Sherlock sospirò pesantemente, cercando in tutti i modi di non incrociare gli occhi di John. Aveva paura che leggesse nel suo sguardo tutta la sofferenza che lo stava tormentando ormai da mesi. La verità, in fondo, era questa: l’unico motivo che lo spingeva a fare uso di droghe, era una delle sue più grandi paure, il dolore. Aveva iniziato proprio così, lo ricordava bene. Era ancora vivido nella sua mente quel periodo particolare della sua vita, che al solo pensiero si sentiva mancare l’aria. Da allora, infatti, aveva capito che, nonostante tutti i suoi sforzi, l’unico sentimento di cui non sarebbe mai riuscito a liberarsi, era proprio quello che lo spaventava di più: soffrire. Solo la droga riusciva a dargli quel distacco e quella freddezza, che gli permettevano di sciogliersi dalla morsa del dolore e di continuare a vivere. A causa di quei pensieri, iniziò a sentire un opprimente peso sul petto, che lo costrinse a chiudere gli occhi. Fu allora che, come il giorno in cui Mary lo aveva sparato, sentì, nella sua testa, la voce di Moriarty pronunciare di nuovo quelle parole: “Il dolore si sente sempre, Sherlock…ma non ti deve fare paura!... Perdita…sofferenza…dolore…morte…!”. Aprì gli occhi di scatto e si mise a sedere, iniziando ad ansimare leggermente.
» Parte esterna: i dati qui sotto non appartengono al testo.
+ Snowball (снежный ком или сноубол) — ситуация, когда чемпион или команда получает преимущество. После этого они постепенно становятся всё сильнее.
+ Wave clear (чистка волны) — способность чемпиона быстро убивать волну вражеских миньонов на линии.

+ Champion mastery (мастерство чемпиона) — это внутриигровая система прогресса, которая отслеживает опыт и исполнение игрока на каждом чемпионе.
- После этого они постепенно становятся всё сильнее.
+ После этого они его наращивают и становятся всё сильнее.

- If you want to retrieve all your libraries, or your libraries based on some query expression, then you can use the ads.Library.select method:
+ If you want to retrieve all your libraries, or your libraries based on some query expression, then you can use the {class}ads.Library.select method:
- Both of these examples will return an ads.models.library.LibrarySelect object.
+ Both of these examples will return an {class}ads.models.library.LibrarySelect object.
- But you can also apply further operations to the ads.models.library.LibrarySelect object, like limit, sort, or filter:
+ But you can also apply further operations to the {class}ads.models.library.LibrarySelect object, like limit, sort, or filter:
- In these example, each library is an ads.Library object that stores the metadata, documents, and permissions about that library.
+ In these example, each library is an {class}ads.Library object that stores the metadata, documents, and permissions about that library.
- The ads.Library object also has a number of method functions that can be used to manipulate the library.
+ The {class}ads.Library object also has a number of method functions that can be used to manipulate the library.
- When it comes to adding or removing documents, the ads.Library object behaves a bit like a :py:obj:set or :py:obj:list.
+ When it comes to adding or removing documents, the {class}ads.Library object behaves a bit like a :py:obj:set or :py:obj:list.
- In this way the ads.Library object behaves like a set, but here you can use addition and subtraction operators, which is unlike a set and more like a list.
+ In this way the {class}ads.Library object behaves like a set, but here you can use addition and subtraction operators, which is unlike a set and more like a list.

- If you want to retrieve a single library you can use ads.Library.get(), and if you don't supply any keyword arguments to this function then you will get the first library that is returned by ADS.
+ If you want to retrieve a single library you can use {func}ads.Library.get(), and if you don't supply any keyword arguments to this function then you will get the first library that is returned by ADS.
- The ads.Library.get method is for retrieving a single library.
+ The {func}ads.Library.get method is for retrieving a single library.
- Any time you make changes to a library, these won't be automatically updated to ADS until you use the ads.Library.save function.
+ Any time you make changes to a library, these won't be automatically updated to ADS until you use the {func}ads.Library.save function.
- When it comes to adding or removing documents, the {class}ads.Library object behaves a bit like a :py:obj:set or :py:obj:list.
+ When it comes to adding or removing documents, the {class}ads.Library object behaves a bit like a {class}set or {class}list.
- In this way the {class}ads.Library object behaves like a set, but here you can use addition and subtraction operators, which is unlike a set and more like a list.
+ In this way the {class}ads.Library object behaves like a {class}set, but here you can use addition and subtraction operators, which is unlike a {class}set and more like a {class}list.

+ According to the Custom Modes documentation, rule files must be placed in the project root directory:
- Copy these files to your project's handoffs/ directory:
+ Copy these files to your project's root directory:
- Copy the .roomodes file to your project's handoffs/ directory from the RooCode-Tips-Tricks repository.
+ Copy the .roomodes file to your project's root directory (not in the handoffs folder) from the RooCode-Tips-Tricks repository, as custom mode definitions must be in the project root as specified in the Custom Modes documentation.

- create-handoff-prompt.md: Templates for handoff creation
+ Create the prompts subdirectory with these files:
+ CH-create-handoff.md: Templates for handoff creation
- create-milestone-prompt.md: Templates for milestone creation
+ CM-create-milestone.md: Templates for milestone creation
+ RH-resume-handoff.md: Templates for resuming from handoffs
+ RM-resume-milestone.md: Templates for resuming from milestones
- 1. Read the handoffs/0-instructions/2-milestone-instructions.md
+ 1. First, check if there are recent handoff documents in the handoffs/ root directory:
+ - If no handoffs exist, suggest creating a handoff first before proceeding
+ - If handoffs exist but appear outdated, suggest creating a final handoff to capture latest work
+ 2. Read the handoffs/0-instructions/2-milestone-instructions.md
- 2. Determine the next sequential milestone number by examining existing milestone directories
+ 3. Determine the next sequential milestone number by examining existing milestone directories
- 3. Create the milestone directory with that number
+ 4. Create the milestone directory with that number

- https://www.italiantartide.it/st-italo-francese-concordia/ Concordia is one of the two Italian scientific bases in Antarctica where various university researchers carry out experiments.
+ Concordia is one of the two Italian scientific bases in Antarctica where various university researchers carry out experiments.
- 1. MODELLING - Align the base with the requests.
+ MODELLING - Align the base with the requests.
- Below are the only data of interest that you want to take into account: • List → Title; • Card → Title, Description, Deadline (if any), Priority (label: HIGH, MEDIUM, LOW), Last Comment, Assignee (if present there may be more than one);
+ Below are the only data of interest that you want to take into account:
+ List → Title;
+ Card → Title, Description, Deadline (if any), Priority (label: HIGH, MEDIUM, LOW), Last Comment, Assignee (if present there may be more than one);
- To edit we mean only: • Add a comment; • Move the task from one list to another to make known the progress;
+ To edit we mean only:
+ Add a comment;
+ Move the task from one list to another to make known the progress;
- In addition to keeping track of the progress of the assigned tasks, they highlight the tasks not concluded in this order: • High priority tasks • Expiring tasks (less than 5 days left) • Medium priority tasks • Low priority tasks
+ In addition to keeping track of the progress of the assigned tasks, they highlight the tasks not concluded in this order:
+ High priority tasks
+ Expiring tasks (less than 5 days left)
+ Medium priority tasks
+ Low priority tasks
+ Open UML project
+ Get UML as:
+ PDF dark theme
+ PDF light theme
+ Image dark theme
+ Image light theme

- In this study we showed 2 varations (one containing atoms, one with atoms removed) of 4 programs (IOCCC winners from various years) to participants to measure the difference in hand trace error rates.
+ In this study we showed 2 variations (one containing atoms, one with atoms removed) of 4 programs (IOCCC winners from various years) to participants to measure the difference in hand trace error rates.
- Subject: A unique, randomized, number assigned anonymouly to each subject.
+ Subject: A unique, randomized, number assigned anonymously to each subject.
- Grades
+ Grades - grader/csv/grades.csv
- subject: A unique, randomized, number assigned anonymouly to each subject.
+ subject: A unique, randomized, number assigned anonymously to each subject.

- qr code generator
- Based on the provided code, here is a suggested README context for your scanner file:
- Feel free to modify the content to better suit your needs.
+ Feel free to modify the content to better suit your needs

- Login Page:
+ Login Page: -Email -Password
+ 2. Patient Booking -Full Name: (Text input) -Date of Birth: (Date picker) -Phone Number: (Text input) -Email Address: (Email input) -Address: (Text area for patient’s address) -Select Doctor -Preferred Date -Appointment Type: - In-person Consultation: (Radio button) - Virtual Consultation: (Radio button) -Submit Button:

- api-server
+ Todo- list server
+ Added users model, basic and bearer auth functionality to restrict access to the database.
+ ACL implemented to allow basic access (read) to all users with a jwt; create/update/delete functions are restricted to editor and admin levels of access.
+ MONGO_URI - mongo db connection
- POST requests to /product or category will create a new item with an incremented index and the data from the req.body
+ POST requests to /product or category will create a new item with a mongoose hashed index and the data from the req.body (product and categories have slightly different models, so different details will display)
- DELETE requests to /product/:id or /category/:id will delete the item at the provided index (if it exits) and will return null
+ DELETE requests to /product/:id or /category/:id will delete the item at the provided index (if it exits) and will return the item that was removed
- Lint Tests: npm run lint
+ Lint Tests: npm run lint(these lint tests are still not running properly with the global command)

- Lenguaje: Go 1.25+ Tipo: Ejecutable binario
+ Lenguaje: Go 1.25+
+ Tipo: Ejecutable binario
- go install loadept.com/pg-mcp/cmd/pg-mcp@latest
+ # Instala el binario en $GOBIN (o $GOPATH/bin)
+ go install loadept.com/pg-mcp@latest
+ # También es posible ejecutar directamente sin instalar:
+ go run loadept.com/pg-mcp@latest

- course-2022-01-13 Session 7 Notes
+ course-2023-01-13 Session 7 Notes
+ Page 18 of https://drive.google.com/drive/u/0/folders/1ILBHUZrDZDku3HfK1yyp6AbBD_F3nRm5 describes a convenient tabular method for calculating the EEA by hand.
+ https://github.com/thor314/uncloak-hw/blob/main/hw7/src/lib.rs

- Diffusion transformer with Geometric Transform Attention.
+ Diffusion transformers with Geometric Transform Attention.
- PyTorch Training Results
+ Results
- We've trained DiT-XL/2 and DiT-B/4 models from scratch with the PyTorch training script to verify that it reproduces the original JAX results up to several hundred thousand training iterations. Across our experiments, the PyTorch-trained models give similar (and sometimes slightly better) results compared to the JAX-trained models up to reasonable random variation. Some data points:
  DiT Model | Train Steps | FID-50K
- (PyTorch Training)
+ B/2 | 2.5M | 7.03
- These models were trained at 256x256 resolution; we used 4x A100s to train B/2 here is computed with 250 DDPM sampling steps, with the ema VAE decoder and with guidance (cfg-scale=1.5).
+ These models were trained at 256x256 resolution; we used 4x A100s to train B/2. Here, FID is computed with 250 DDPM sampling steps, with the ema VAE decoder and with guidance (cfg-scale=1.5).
“Che succede?” chiese John, allarmato da quel comportamento.
“Niente! Devo mettermi al lavoro!” rispose secco Sherlock, alzandosi dal divano e mettendosi alla scrivania. Con le mani tremanti e il respiro ancora affannato, aprì il portatile e si mise a controllare tutti i file che aveva raccolto su Moriarty e sulla sua rete criminale.
“Non hai ancora risposto alla mia domanda…” sottolineò il medico, leggermente turbato dal cambio repentino di umore del suo amico.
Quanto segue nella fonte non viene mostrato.